Raji sighed, rubbing his forehead. “Salma…”

“Don’t call my name! Just go away, Raji! Leave!”

Raji stood up but disregarded her command. He moved towards her.

“Raji, leave! And seriously, go and be with Comfort or with Christie or with whomever! I don’t care!”

“Stop being inflexible, Salma. I’ve signed the divorce papers and agreed to everything you demanded. All I’m asking right now is that we delay ending things abruptly. You and I need to come up with a plan to break the news to the kids and how the whole living apart is going to happen.”

“Fine. I’ll write my own suggestions down and give my lawyer and he’ll give it to your lawyer…”

“For God’s sake, Salma! Why are you being this problematic?!”

“Because I still love you!” she pronounced, breaking down. “I still love you, Raji, despite everything. I still want you here with me, every day. Not with anyone else… I want us back to when it was just two of us…”

She lost steam, unable to continue. She wheeled away from him to hide her face in a dress, and for the first time, Raji empathized with her. It was the same way he felt over losing Christie.

He placed his hand on her shoulder.

“Please remove your hand from my body, Raji.”

Stubbornly, he moved closer.

“Salma, I’m sorry.”

“You’re not. You’ll never be. And somehow it makes you happy that I just revealed to you how I feel for you.”

“It does not, Sal. Trust me.”

She plopped down on the bed. Raji sat beside her and forced the dress off her face. The distressing look he saw on her put him to shame.

“Salma, I…”

She grabbed his collar and dove for his lips. The shock of her attack left him motionless but when he gathered his wits, he responded with the same urgency she gave.
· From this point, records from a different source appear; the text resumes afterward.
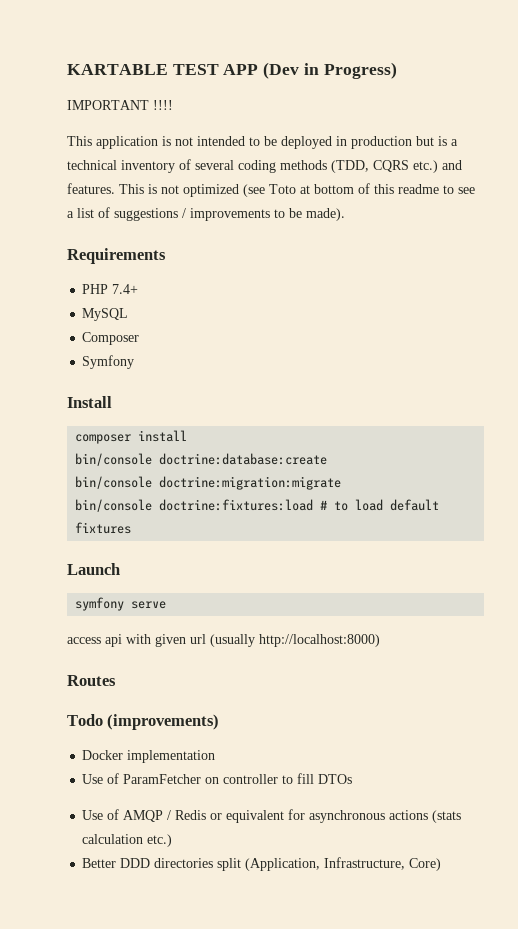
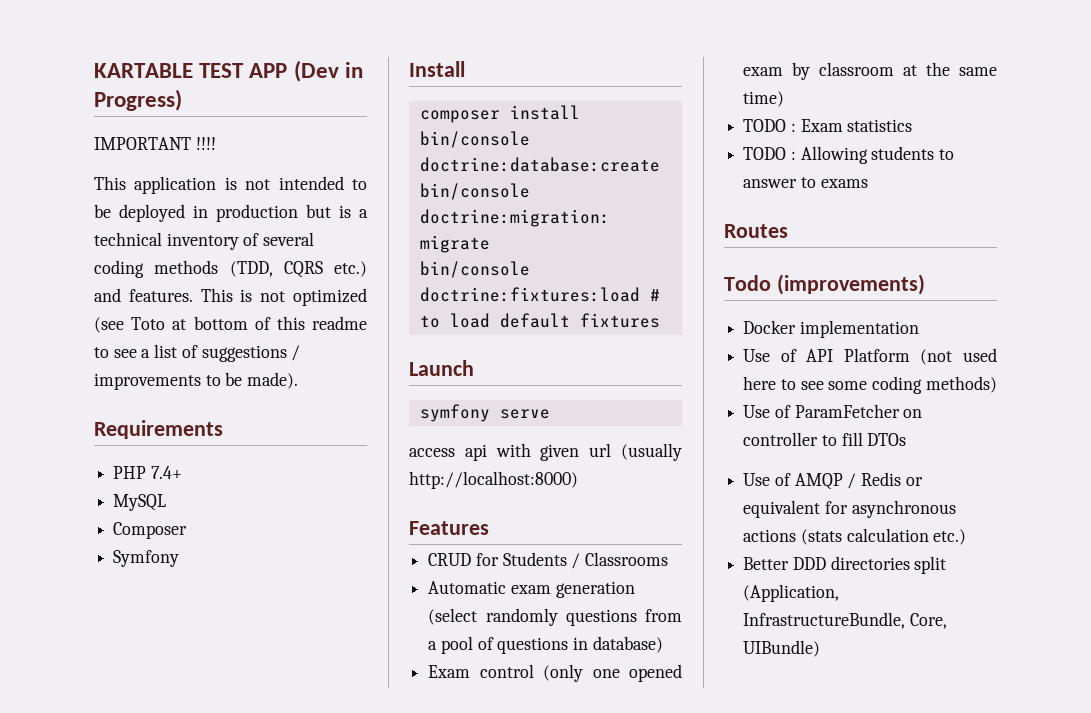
+ Features
+ CRUD for Students / Classrooms
+ Automatic exam generation (select randomly questions from a pool of questions in database)
+ Exam control (only one opened exam by classroom at the same time)
+ TODO : Exam statistics
+ TODO : Allowing students to answer to exams
+ Use of API Platform (not used here to see some coding methods)
- Better DDD directories split (Application, Infrastructure, Core)
+ Better DDD directories split (Application, InfrastructureBundle, Core, UIBundle)

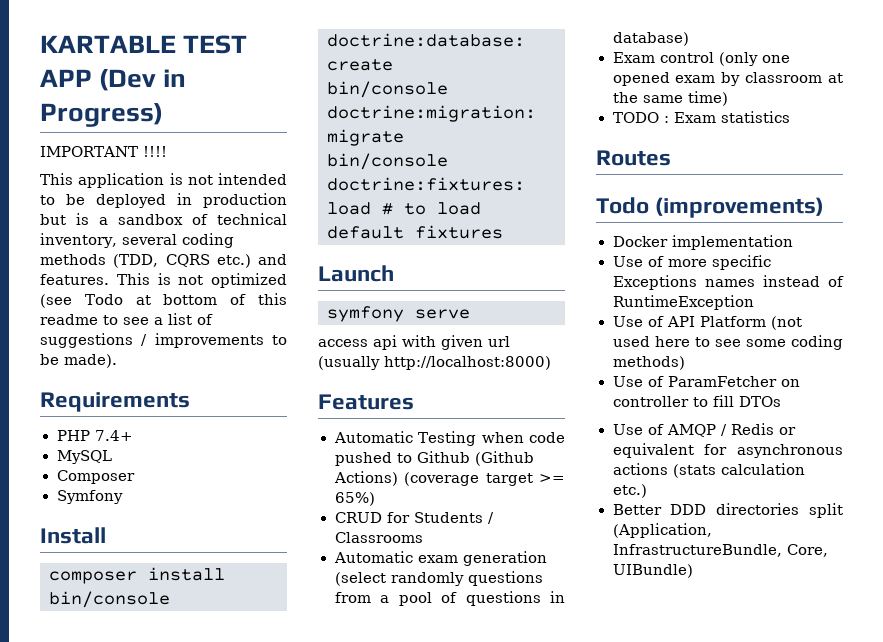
- This application is not intended to be deployed in production but is a technical inventory of several coding methods (TDD, CQRS etc.) and features.
+ This application is not intended to be deployed in production but is a sandbox of technical inventory, several coding methods (TDD, CQRS etc.) and features.
- This is not optimized (see Toto at bottom of this readme to see a list of suggestions / improvements to be made).
+ This is not optimized (see Todo at bottom of this readme to see a list of suggestions / improvements to be made).
+ Automatic Testing when code pushed to Github (Github Actions) (coverage target >= 65%)
- TODO : Allowing students to answer to exams
+ Use of more specific Exceptions names instead of RuntimeException

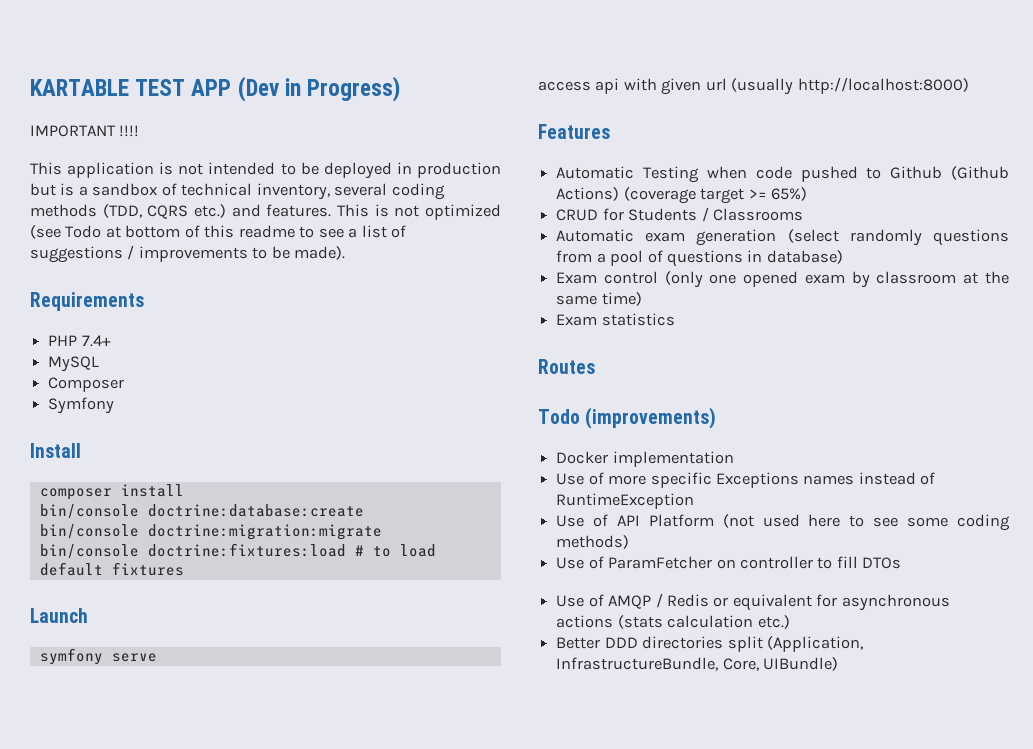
- TODO : Exam statistics
+ Exam statistics

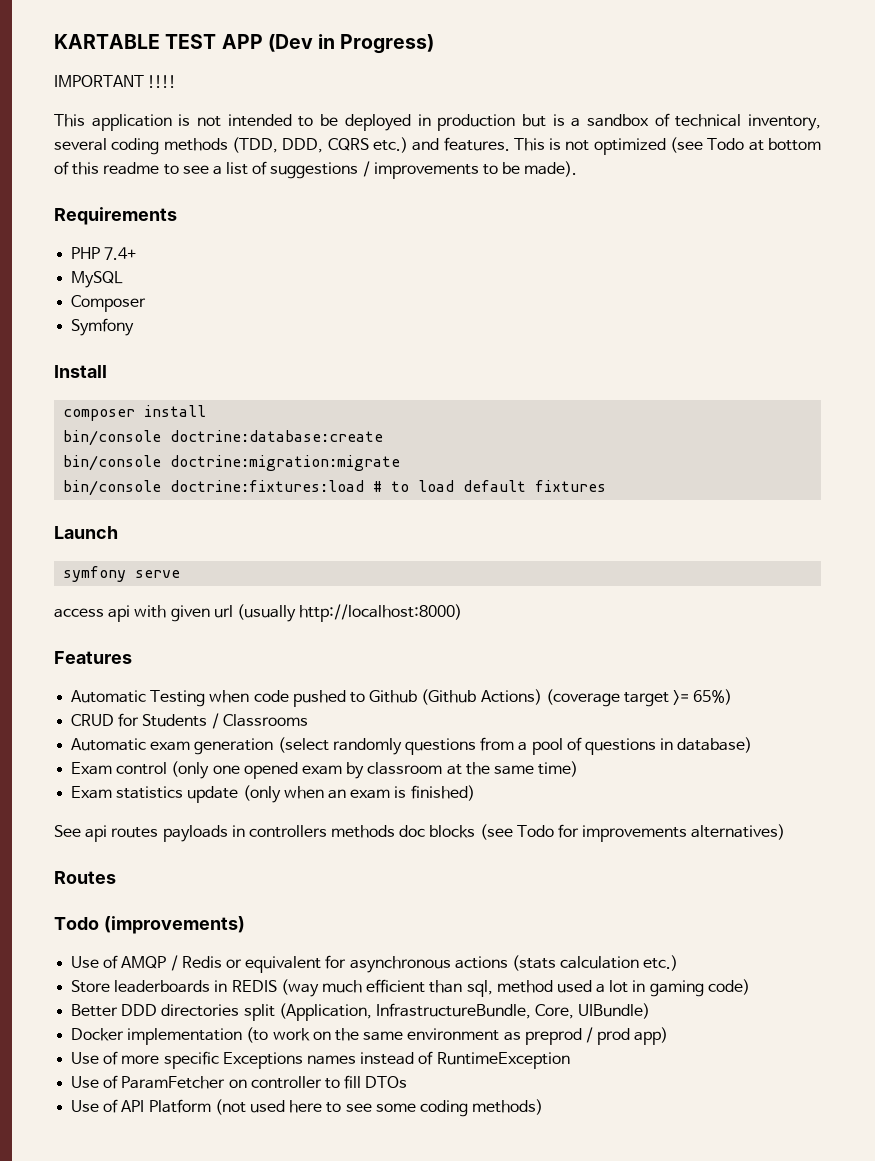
- This application is not intended to be deployed in production but is a sandbox of technical inventory, several coding methods (TDD, CQRS etc.) and features.
+ This application is not intended to be deployed in production but is a sandbox of technical inventory, several coding methods (TDD, DDD, CQRS etc.) and features.
- Exam statistics
+ Exam statistics update (only when an exam is finished)
+ See api routes payloads in controllers methods doc blocks (see Todo for improvements alternatives)
  Routes
  Todo (improvements)
- Docker implementation
- Use of more specific Exceptions names instead of RuntimeException
- Use of API Platform (not used here to see some coding methods)
- Use of ParamFetcher on controller to fill DTOs
+ Store leaderboards in REDIS (way much efficient than sql, method used a lot in gaming code)
+ Docker implementation (to work on the same environment as preprod / prod app)
+ Use of more specific Exceptions names instead of RuntimeException
+ Use of ParamFetcher on controller to fill DTOs
+ Use of API Platform (not used here to see some coding methods)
She didn’t taste of experience like Christie or Comfort. She was unapologetically Salma, pure and virgin like the first time she gave him her body and the thousand other times that followed. She had kept him wanting her for exactly one year, and when she finally decided to give him the honors to be her first, it wasn’t without a promise from him.

“I’ll never hurt you, Sal,” he had stated. “You’ll be the only woman.”

“Swear, Raji.”

It was easy then to swear, because he loved her and was willing to do anything to keep her.

But now, it all sounded like a different Raji to him. He was not the man he used to be; and he didn’t even recognize who he was anymore.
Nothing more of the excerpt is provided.